Ex-secretário municipal, defenestrado de sua cômoda posição em virtude dos movimentos sísmicos que têm abalado o stablishment político deste nosso sofrido Estado, publica longa catilinária em que tenta mostrar ao dono da caneta que o afastou das benesses governamentais que sua fidelização partidária era suficiente e causa maior para sua manutenção no esquema político-partidário do qual fora afastado por falta de sintonia com o líder.

Dessa manifestação podemos tirar afirmações as mais diversas, dentre as quais considero mais grave a demonstração dessa “autoridade”, que se acha injustiçada, do quanto estava dissociada do interesse público e do bem comum, pois em momento algum fala, nem que seja da boca para fora, como diz a sabedoria popular, de planos e projetos que esperava realizar em favor da comunidade que lhe confiava, mesmo indiretamente, uma posição que deveria ser ocupada em nome desse interesse público.

Nenhuma linha, nenhuma palavra dessa catilinária, por mais suave ou diminuta que seja, nos deixa antever a presença da vontade de ajudar a construir o progresso da cidade e o bem estar de seus munícipes.

O que temos, a meu ver e humilde interpretação, é única e exclusivamente um lamento de quem perdeu poder, benesses e salamaleques dos quais se beneficiava e usufruía de uma posição alcançada apenas em função de uma fidelidade partidária que nada de positivo constrói.

Lamentável esse fato!
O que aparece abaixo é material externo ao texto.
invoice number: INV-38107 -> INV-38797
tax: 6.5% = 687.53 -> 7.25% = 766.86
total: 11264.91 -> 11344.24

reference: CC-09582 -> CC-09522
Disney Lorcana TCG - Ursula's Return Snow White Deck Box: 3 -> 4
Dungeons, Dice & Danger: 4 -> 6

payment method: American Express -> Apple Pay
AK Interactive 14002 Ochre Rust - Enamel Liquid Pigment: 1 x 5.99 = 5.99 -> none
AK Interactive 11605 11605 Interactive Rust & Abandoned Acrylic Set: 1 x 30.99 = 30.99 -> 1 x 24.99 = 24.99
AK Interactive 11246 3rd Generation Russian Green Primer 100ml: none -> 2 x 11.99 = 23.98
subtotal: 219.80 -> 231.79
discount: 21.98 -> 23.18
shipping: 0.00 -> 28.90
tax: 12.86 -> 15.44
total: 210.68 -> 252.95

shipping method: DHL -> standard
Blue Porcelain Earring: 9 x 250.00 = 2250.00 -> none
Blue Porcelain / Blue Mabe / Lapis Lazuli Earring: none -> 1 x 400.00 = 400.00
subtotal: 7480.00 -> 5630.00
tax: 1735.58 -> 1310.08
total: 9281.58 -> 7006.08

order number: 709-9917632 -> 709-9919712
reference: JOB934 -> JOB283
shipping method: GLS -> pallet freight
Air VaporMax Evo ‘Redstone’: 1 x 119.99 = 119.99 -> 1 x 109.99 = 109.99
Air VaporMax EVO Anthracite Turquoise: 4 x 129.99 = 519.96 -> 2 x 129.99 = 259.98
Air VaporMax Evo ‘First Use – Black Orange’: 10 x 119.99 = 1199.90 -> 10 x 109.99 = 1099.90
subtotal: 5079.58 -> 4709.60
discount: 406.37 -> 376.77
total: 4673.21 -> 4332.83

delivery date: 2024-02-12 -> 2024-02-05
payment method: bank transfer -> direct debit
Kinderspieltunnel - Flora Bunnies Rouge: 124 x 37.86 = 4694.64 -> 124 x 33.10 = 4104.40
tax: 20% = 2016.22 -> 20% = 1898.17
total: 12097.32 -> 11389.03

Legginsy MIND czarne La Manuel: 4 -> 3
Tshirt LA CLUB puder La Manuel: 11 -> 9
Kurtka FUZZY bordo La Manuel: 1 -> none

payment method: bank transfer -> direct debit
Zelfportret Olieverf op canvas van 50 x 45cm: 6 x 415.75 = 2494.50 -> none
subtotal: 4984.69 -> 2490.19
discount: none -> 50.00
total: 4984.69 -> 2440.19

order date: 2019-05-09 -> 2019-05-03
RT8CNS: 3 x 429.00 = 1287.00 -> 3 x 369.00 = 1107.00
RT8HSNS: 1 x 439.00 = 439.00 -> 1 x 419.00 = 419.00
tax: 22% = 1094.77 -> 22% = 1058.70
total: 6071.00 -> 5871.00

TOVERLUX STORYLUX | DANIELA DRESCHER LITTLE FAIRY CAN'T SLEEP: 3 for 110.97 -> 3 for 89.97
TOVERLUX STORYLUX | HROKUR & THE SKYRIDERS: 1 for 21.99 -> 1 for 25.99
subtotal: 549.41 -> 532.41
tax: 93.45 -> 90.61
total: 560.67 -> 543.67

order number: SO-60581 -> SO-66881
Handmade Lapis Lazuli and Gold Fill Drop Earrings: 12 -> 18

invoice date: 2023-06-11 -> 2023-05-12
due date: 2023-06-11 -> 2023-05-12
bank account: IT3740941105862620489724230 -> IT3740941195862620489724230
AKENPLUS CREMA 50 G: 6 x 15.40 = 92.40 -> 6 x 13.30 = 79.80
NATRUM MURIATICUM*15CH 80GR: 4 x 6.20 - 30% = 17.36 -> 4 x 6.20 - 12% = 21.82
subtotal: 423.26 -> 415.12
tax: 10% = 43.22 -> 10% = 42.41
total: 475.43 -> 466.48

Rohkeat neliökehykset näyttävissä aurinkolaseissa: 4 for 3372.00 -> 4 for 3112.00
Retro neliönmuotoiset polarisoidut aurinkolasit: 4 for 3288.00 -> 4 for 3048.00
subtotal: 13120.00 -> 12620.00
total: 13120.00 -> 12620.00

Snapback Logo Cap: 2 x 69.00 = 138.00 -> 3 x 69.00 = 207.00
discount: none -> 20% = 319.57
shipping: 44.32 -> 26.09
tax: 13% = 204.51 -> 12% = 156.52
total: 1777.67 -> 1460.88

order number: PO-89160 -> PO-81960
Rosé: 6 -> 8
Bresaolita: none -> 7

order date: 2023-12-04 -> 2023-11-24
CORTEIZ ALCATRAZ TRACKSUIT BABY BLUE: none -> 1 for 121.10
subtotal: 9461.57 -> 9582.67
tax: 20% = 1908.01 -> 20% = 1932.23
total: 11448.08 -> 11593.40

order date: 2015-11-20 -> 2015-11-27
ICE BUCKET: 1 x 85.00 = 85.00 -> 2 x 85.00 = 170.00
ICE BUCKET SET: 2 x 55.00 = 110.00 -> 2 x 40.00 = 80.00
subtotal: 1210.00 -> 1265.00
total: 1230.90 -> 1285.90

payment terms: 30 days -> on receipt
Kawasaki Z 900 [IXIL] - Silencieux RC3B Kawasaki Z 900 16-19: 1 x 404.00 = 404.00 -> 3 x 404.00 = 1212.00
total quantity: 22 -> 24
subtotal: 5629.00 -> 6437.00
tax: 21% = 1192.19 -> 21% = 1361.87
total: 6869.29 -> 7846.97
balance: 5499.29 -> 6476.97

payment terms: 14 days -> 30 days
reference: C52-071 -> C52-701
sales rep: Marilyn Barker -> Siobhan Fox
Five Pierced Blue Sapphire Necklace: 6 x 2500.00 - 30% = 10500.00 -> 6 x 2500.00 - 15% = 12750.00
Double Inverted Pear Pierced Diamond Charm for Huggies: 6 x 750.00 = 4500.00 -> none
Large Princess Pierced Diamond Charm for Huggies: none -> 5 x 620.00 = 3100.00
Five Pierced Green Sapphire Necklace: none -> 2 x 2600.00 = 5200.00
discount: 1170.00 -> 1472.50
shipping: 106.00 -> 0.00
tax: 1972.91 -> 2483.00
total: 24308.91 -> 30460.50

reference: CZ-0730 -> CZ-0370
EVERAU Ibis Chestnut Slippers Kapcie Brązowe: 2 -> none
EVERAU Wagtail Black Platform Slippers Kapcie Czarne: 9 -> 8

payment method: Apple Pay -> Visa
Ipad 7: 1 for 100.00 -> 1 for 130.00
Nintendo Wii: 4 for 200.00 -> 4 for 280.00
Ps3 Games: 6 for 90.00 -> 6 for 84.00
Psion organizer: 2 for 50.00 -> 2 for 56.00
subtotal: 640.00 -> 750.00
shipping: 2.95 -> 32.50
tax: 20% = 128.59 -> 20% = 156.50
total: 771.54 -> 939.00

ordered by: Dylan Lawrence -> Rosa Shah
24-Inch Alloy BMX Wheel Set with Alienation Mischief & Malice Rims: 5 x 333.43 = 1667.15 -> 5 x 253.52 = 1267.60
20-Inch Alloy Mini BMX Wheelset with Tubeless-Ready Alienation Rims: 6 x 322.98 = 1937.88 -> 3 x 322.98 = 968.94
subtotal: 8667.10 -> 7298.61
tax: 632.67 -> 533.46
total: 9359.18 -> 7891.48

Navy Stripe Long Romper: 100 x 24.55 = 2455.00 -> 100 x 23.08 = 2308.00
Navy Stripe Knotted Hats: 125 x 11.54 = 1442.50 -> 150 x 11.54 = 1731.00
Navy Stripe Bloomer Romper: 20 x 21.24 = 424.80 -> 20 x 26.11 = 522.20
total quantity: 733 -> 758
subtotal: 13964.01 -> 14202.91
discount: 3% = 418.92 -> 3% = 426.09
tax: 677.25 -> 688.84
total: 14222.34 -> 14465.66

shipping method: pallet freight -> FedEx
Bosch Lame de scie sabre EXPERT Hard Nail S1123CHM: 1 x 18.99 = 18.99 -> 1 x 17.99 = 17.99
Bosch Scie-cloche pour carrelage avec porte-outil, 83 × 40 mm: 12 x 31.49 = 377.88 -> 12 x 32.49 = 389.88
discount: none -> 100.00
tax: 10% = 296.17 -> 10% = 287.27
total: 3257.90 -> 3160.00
Mas muito mais lamentável é atentarmos para as constatações que podemos tirar dessa ocorrência, uma das quais pode ser a de que outras fidelidades continuam a usufruir das benesses do poder, com os mesmos propósitos e objetivos. Indagamos, então: até onde vamos chegar?

Seria o caso de dizer…

“Ou nos locupletemos todos ou se restaure a moralidade”, como diria o impagável Stanislaw Ponte Preta? Não, claro que não. Os bons são a maioria, a imensa maioria. O problema é que os maus, além de tudo, roubam a cena e aparecem mais.